Девушка поспешила пройти. За последние дни общения она заметила изменения в характере своего напарника. На его губах стала чаще появляться улыбка, во взгляде пропали оттенки скорби и голос перестал быть подавленным. Парень, который не отличался праздностью, теперь иногда шутил и стал вообще улыбаться. Наедине он часто говорит, что ненавидит этот проклятый город, но всё же прошлая мрачность стала постепенно отступать.
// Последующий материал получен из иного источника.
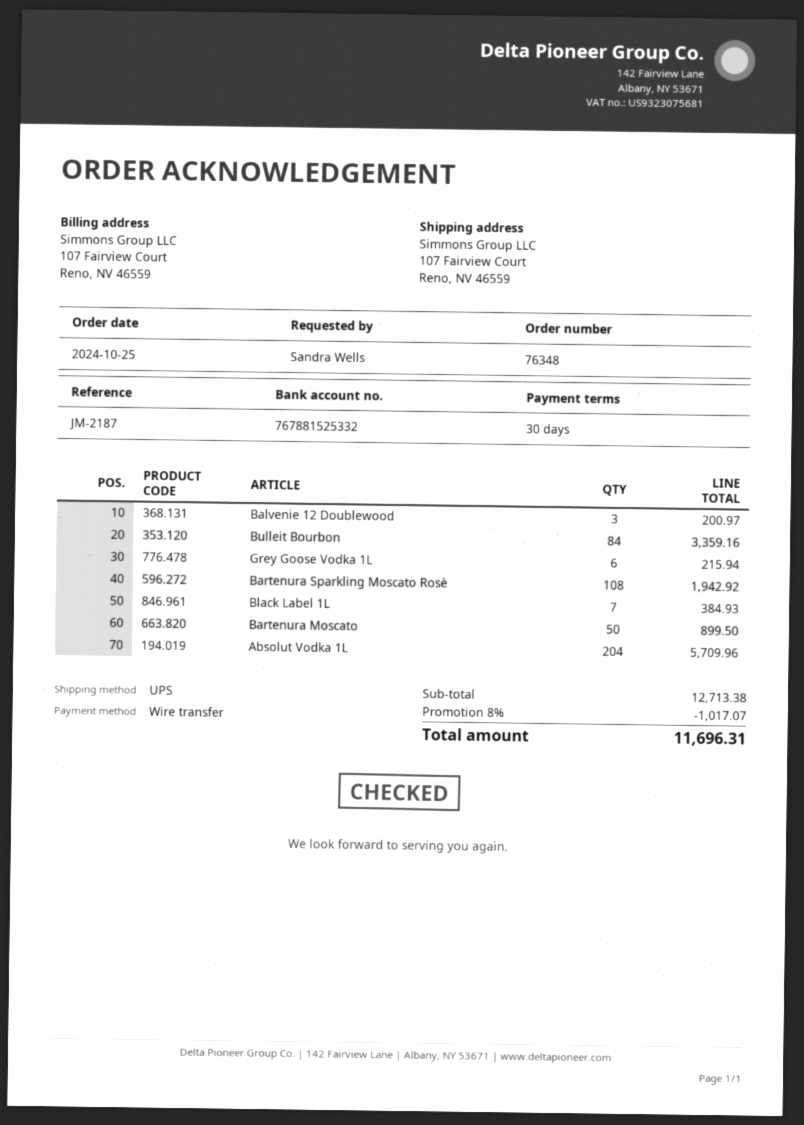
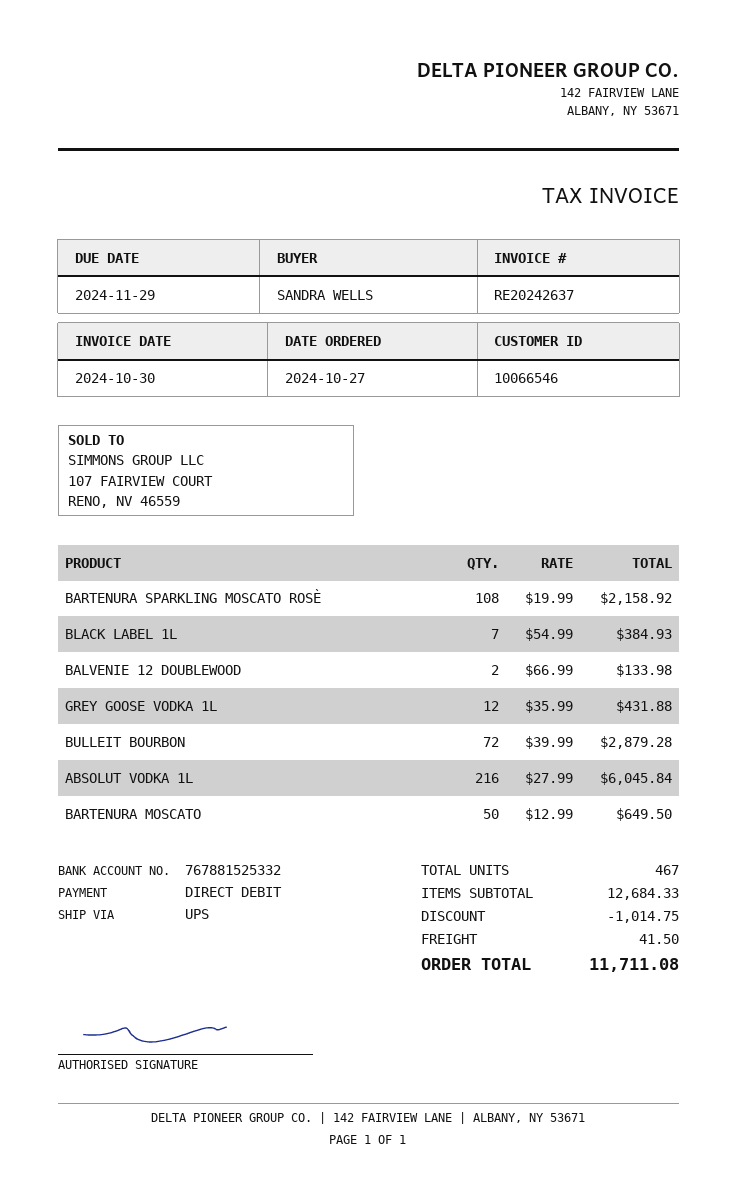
order date: 2024-10-25 -> 2024-10-27
payment method: bank transfer -> direct debit
Balvenie 12 Doublewood: 3 for 200.97 -> 2 for 133.98
Bulleit Bourbon: 84 for 3359.16 -> 72 for 2879.28
Grey Goose Vodka 1L: 6 for 215.94 -> 12 for 431.88
Bartenura Sparkling Moscato Rosè: 108 for 1942.92 -> 108 for 2158.92
Bartenura Moscato: 50 for 899.50 -> 50 for 649.50
Absolut Vodka 1L: 204 for 5709.96 -> 216 for 6045.84
subtotal: 12713.38 -> 12684.33
discount: 1017.07 -> 1014.75
shipping: none -> 41.50
total: 11696.31 -> 11711.08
Эбигейл прошла к единственному креслу в углу и устроилась в нём. Она аккуратно присела в роскошную мебель и тут мужчина слегка усмехнулся:
А это кресло тебе подходит.
Глаза девушки бросились разглядывать расцветку мебели, и тут она поняла, что кресло, и её платье насыщенного алого цвета. Губы гостью слегка шевельнулись, разойдясь в улыбке.
Эрнест присел на кровати, заправленной белыми покрывалами, и уставился на девушку.
Как ты? спросила Эбигейл. Мне показалось, что на сегодняшнем заседании тебе стало нехорошо.
Тебе не показалось. С тяжестью последовал ответ. Я не мог слушать, как инициатива от парламентского «комитета секс-просвещения» нашла отклики. Даже не думал, что теперь собираются «просвещать» детей с младенческого возраста. Та сволочь, которая выступала, это всё аргументировала «Свободой» и необходимостью раннего просвещения.
Успокойся. Они и до этого делали подобное. Теперь решили к этому напечатать закон.
А феминистки его и ещё и поддержали. Сказали, что это «повысит шанс на воспитание не-секстсткой личности».
Эрнест, на выдохе заговорила девушка, я тебя понимаю. Первые дни мне тоже было тяжело. Но к этому надо привыкнуть. Заседания только набирают оборот, и дальше будет хуже. Наше дело обеспечение интересов Корпорации.
Не знаю, как детей могут этому учить.
Их давно этому учат, обрывистым слегка грубоватым голосом зазвучали слова девушки, пойми, Эрнест. Эти законы и правила существуют давно. Многие из них просто копируют друг друга. Но отличий фактических нет.
Почему тогда старые законы не отменят? При работе в Восточной Бюрократии мы пользовались только указаниями «Узлов». Их тысячи, но не один не противоречит другому.
Какой ты наивный. Игриво бросила девушка. Если хоть один закон, затрагивающий любой из принципов той «Свободы» попытаются отменить, то тут же, поднимутся десятки тысяч сообществ и движений и начнут такой вой. Эрнест, это будет страшный сон.
Понятно.
Ты должен постигнуть. Государство со всеми его органами власти слабо и ничтожно. Как только ты поймёшь это, тебе станет проще.
Эбигейл, я жил и работал последний год в Восточной Бюрократии. Наверное, это один из последних районов, где всё ещё власть что-то может сделать.
Я была везде и знаю точно. Восточная Бюрократия последний такой регион точнее кажется таковым. Все остальные сдались перед напором тех, кого ты больше всего ненавидишь и даже Восточная Бюрократия, несмотря на видимость, уже порабощена ими.
Эрнест призадумался. Пространство вокруг него сжимали стены, выкрашенные в серый безликий цвет. Обычная для гостиниц мебель: шкаф, стулья и стол отличались своей роскошью, но всё это выглядело отвратительным, ибо за то, чтобы жить в достатке мужчина заплатил собственными идеями.